WHAT TO WORK ON: Below are the entries; transcribe them exactly and drop every picture.

SUPPLIED MATERIAL:
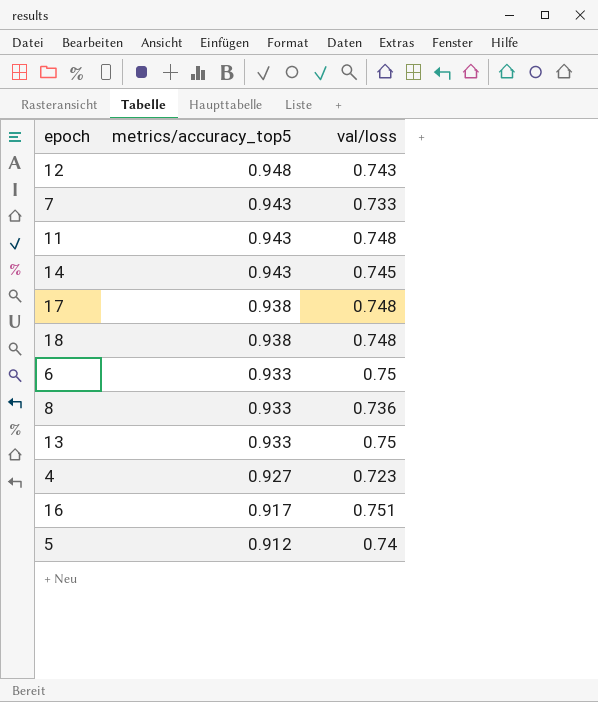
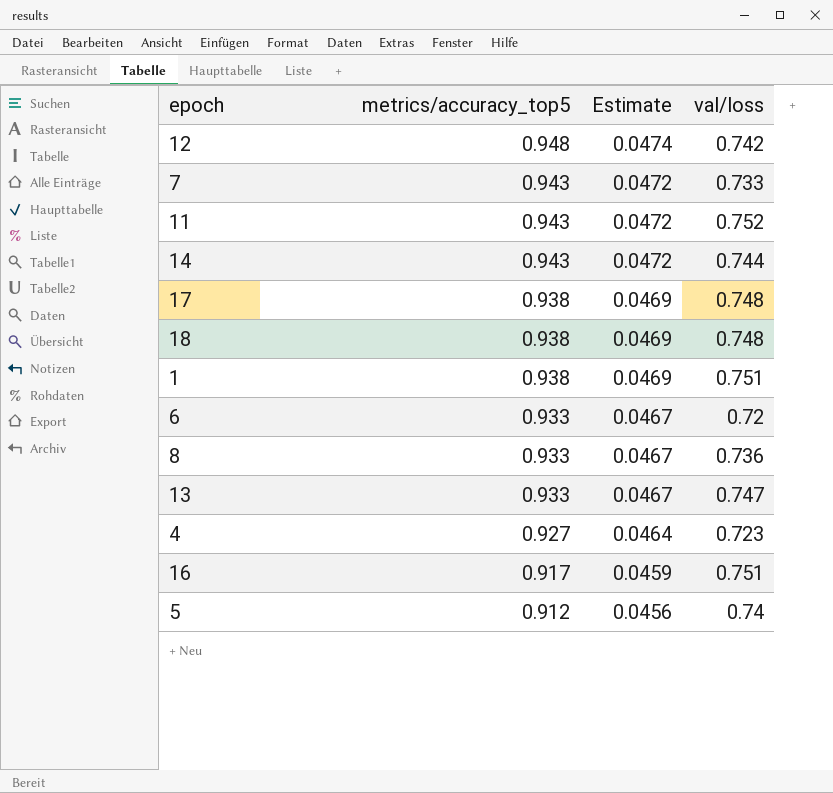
column Estimate | formula: none -> [metrics/accuracy_top5] * 0.05
12 | val/loss: 0.743 -> 0.742
11 | val/loss: 0.748 -> 0.752
14 | val/loss: 0.745 -> 0.744
row 1: none -> 0.938 | 0.0469 | 0.751
6 | val/loss: 0.75 -> 0.72
13 | val/loss: 0.75 -> 0.747

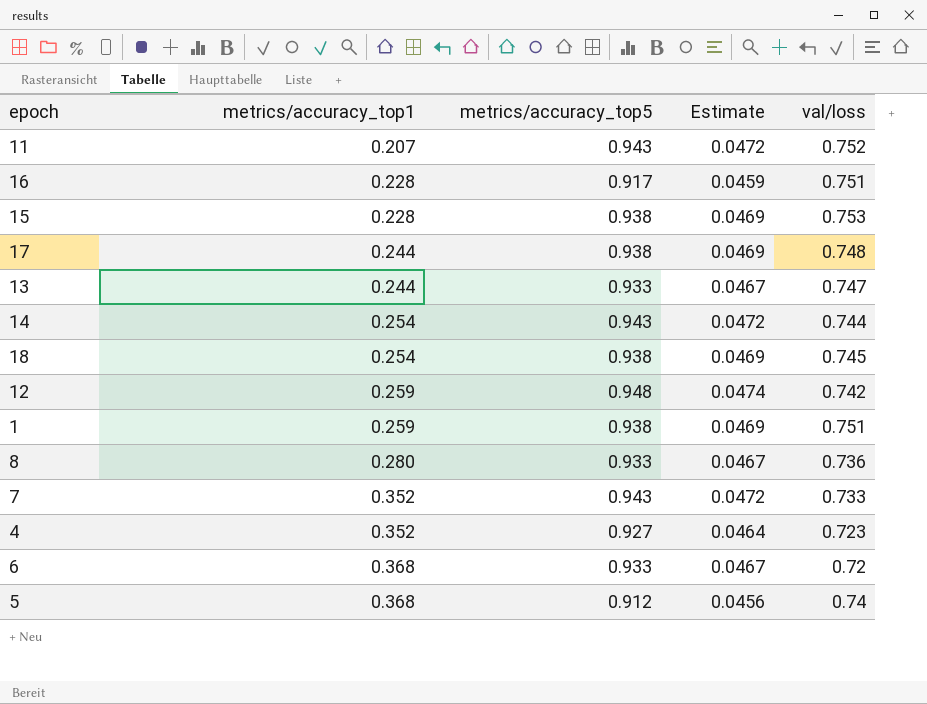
row order: metrics/accuracy_top5 descending -> metrics/accuracy_top1 ascending
column metrics/accuracy_top1 | position: none -> 2
row 15: none -> 0.228 | 0.938 | 0.0469 | 0.753
18 | val/loss: 0.748 -> 0.745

ANSWER:
column Estimate | formula: none -> [metrics/accuracy_top5] * 0.05
12 | val/loss: 0.743 -> 0.742
11 | val/loss: 0.748 -> 0.752
14 | val/loss: 0.745 -> 0.744
row 1: none -> 0.938 | 0.0469 | 0.751
6 | val/loss: 0.75 -> 0.72
13 | val/loss: 0.75 -> 0.747

row order: metrics/accuracy_top5 descending -> metrics/accuracy_top1 ascending
column metrics/accuracy_top1 | position: none -> 2
row 15: none -> 0.228 | 0.938 | 0.0469 | 0.753
18 | val/loss: 0.748 -> 0.745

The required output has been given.